*** Opening of GIVEN DATA ***
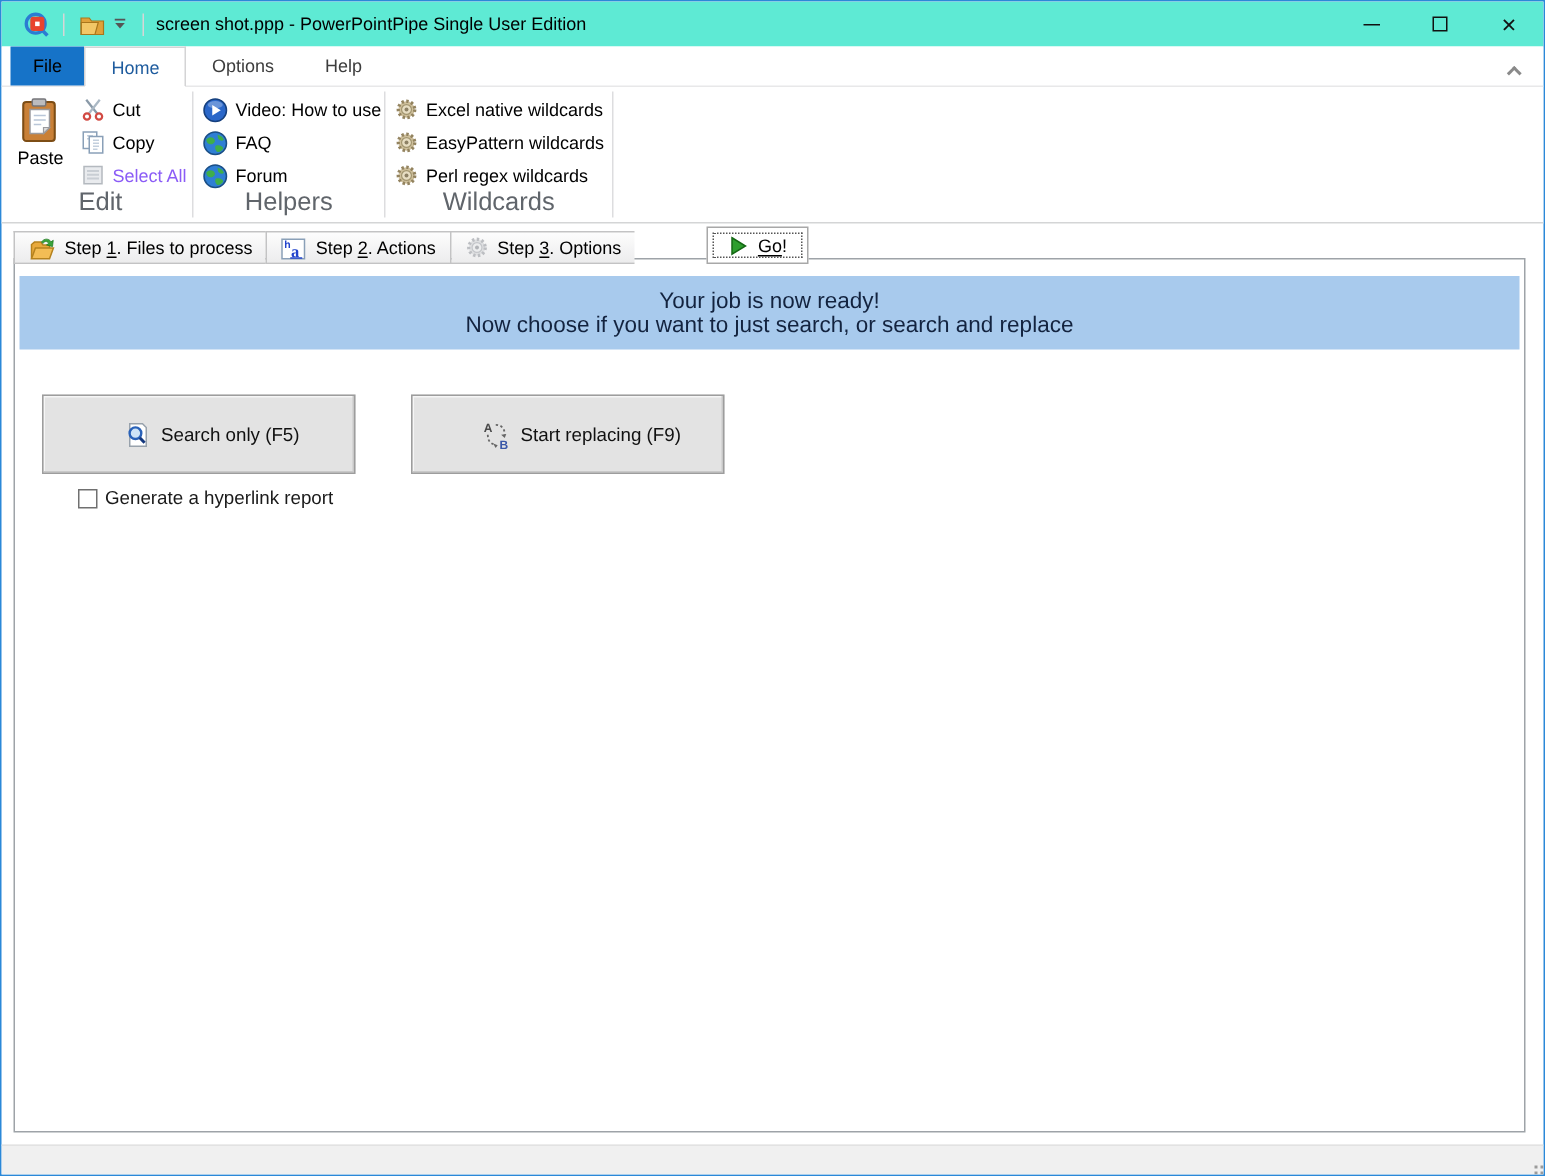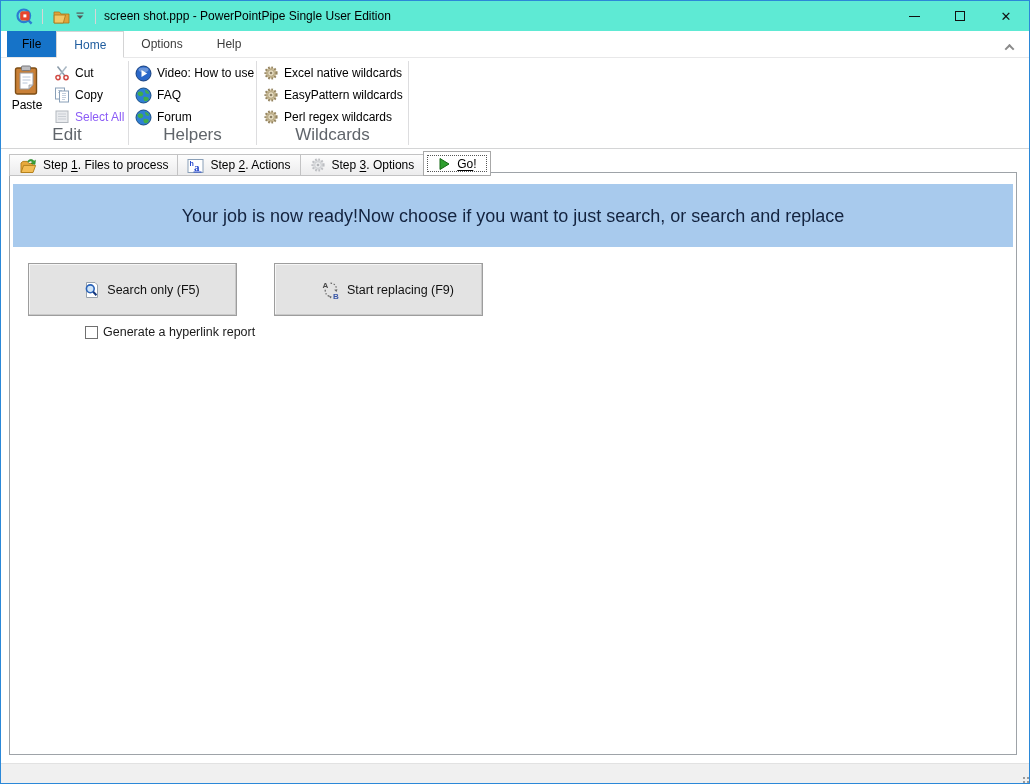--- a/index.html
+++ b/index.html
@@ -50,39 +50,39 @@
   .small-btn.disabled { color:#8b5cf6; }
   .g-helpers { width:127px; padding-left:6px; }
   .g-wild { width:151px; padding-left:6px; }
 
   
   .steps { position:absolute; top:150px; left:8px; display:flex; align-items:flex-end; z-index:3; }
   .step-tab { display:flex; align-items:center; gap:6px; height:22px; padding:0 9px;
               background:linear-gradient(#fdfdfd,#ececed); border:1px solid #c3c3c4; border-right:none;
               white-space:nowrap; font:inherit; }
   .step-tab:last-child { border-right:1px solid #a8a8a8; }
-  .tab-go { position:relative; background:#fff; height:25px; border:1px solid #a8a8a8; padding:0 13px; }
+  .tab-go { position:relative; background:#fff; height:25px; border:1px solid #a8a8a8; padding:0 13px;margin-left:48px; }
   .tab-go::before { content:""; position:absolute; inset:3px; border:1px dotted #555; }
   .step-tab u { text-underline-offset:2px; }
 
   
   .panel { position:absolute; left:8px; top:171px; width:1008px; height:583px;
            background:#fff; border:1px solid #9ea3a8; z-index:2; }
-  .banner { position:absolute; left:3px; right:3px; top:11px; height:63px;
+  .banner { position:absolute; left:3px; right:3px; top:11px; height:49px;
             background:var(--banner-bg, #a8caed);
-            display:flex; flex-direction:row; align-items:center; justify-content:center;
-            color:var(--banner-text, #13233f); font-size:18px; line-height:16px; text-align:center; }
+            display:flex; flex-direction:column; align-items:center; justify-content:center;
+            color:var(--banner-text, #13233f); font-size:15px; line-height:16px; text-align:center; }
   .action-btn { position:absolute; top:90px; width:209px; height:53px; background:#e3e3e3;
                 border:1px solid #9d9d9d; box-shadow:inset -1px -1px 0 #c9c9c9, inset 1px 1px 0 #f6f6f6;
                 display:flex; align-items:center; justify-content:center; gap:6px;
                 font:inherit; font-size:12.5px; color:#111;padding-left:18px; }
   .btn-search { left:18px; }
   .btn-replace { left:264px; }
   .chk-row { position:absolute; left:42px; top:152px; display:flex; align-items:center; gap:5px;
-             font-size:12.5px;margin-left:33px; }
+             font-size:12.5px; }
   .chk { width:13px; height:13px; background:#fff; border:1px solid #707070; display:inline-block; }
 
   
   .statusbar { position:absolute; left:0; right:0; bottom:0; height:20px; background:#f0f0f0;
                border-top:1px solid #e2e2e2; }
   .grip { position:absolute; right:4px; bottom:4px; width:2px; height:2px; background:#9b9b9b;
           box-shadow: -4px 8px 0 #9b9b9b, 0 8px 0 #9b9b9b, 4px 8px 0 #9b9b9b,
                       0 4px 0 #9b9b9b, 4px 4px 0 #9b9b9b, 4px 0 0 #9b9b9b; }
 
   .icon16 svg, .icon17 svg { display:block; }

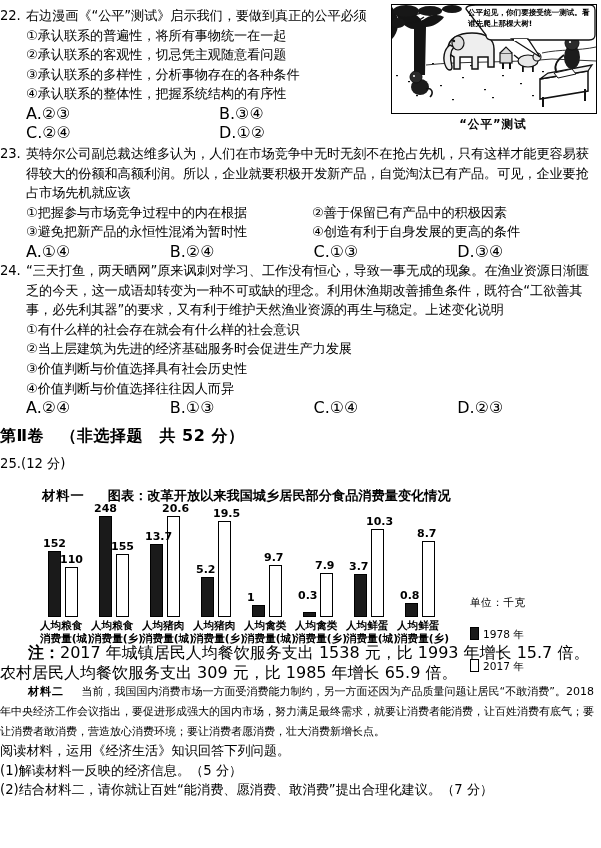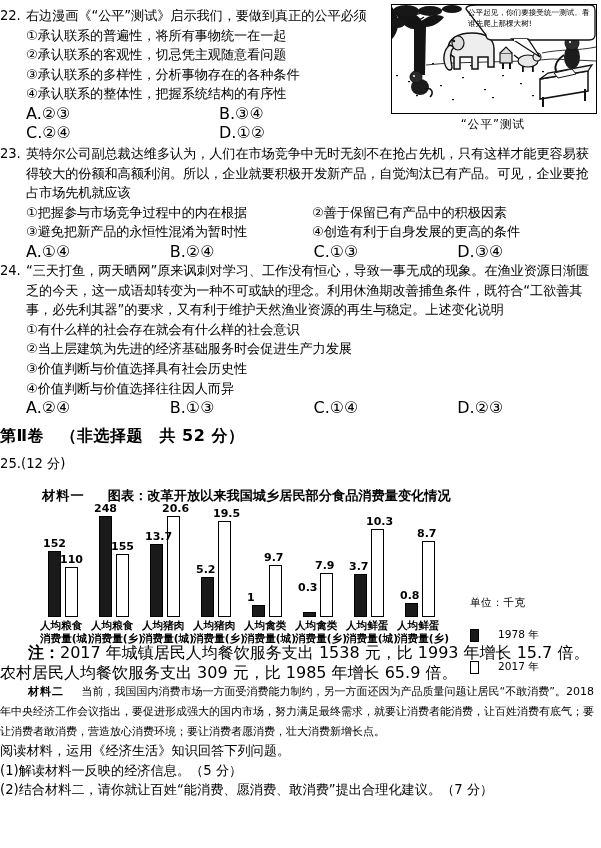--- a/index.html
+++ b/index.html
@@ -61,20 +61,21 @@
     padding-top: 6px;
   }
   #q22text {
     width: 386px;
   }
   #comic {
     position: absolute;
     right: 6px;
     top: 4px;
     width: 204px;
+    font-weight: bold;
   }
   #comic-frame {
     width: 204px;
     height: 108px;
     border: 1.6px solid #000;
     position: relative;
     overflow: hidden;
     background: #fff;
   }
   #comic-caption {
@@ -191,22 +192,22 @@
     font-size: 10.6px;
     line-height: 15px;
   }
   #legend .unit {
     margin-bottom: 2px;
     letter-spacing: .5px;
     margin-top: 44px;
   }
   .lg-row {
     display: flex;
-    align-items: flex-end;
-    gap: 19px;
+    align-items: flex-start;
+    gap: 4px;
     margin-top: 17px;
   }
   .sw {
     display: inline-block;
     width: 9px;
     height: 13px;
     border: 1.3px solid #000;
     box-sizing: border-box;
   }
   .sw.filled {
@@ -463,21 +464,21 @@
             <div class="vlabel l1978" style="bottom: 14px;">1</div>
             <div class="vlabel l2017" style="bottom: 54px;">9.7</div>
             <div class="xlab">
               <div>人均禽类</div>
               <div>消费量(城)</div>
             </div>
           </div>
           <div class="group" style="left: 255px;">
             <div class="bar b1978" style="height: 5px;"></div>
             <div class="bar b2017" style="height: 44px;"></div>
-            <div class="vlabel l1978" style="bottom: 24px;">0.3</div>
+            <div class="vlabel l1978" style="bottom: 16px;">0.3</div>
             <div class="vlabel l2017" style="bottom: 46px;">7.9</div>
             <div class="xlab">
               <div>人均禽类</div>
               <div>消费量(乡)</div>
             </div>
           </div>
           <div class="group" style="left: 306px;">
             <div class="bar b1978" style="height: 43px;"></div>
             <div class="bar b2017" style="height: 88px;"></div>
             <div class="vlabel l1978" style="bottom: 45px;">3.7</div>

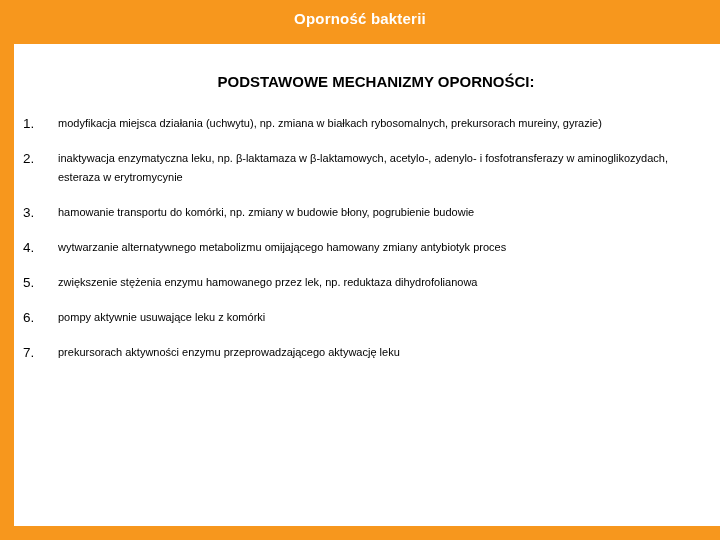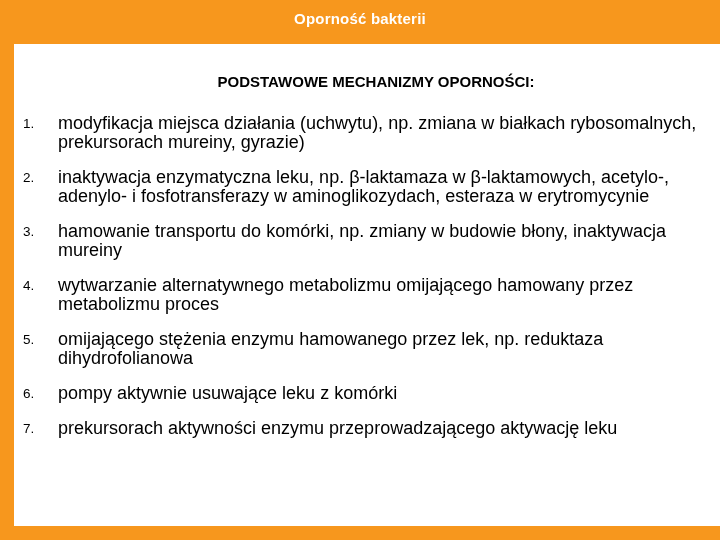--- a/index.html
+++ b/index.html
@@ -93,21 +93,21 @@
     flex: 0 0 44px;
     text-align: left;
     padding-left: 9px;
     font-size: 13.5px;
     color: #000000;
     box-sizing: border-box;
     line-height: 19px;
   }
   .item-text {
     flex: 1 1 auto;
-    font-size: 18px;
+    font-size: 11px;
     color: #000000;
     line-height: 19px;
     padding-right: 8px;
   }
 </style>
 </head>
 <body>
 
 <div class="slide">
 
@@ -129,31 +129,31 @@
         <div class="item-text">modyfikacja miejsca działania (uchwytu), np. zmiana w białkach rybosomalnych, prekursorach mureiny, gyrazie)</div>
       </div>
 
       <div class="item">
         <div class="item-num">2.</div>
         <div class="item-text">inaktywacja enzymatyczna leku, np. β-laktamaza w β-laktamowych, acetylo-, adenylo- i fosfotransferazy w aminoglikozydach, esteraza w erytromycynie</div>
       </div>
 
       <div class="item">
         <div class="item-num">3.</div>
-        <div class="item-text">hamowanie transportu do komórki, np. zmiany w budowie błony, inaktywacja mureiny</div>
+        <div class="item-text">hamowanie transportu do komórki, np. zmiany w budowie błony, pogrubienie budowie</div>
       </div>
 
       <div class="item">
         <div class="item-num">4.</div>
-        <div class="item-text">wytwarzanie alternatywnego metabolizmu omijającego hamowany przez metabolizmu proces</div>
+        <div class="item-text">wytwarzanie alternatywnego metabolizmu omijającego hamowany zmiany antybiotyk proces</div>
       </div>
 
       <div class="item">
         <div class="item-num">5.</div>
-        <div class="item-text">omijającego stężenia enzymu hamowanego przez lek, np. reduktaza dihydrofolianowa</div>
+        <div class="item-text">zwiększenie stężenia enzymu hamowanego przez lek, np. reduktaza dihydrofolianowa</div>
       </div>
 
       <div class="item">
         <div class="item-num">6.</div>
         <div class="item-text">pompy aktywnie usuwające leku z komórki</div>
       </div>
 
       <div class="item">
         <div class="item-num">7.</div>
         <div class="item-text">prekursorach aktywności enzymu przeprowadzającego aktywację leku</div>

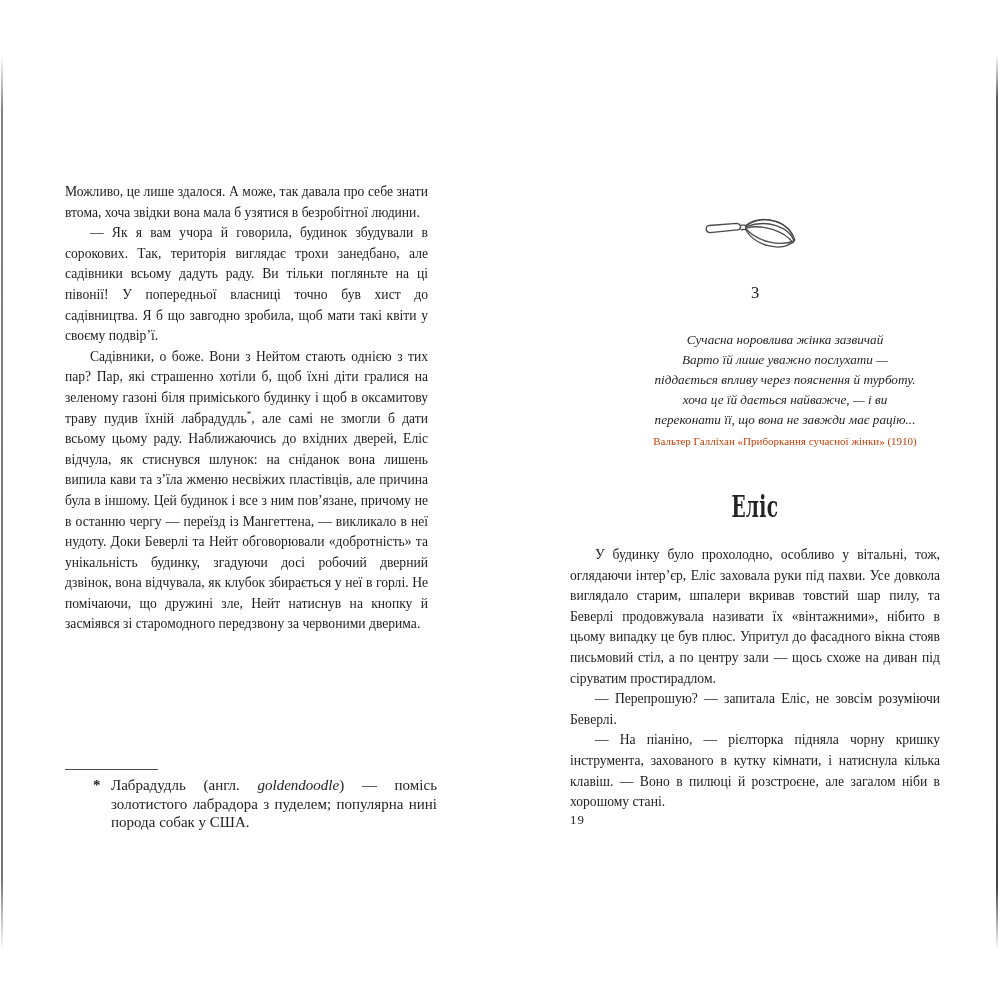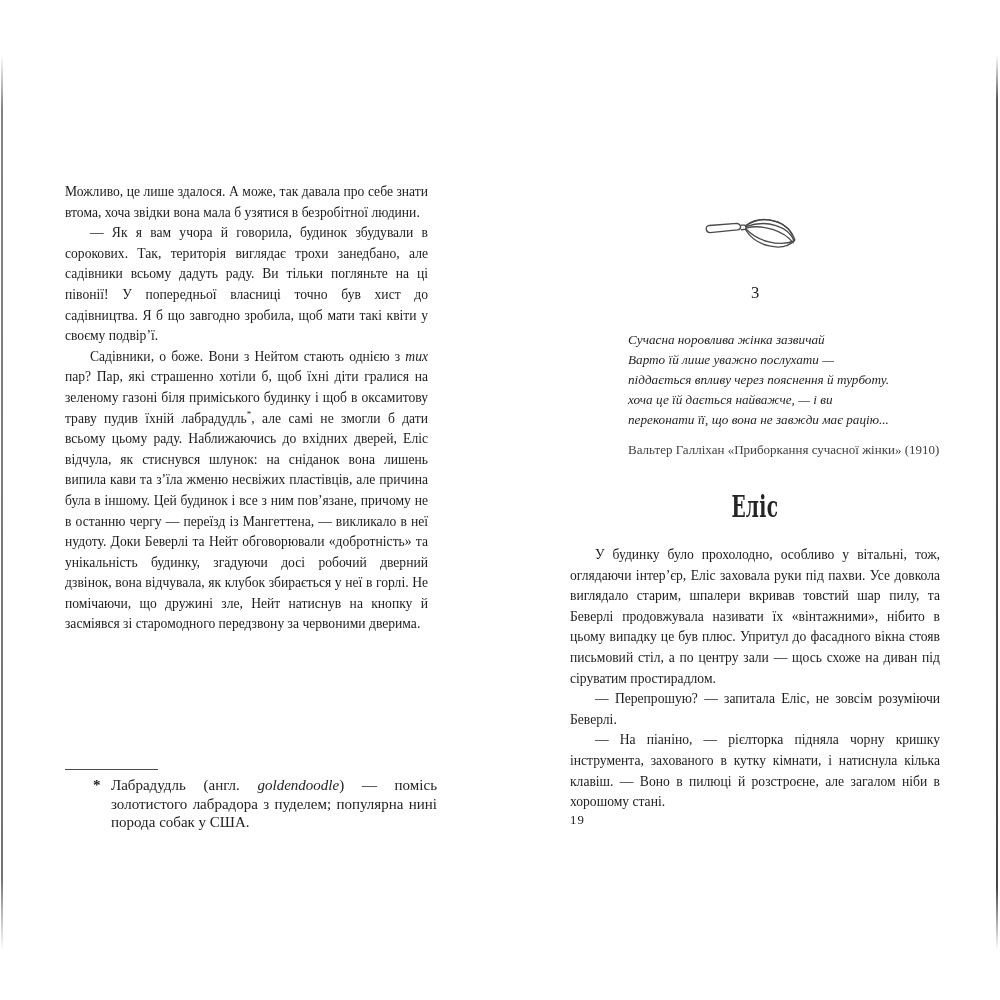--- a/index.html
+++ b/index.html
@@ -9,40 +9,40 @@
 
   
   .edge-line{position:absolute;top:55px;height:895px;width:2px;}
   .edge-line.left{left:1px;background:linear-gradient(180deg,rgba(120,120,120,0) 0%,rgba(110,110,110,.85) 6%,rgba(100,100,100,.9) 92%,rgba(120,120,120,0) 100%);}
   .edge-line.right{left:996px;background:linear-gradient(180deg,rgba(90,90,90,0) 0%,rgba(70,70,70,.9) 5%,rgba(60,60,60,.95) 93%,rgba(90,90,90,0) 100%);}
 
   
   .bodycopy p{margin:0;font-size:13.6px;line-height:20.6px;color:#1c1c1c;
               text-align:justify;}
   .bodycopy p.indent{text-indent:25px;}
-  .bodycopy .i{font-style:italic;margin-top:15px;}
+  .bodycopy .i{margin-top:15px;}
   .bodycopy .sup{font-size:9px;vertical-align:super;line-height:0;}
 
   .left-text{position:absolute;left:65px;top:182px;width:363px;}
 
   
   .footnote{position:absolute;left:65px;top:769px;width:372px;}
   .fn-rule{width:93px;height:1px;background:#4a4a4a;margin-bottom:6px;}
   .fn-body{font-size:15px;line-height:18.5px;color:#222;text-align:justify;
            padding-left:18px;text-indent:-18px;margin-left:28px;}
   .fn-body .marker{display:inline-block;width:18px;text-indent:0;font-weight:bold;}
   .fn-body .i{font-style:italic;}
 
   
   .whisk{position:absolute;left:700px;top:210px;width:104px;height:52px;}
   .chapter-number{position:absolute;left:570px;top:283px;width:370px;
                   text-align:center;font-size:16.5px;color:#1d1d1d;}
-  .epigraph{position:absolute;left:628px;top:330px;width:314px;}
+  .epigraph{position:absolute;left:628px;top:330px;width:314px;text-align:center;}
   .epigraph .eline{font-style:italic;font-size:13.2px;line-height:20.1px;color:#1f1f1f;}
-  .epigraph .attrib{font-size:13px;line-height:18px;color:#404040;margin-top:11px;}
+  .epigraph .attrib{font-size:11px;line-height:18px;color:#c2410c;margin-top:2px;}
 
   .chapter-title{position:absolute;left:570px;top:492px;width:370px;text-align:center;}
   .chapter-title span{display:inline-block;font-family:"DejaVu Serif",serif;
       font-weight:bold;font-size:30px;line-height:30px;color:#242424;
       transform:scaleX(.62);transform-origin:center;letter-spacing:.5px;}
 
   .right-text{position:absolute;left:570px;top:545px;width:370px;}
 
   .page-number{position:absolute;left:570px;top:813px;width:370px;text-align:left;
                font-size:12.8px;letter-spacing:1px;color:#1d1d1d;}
*** Close of GIVEN DATA ***
# [EXERCISE REQUIREMENTS]
Say how many lines in the entries above contain the string "hamowanego". Give the number by itself.

# [FINISHED TASK]
2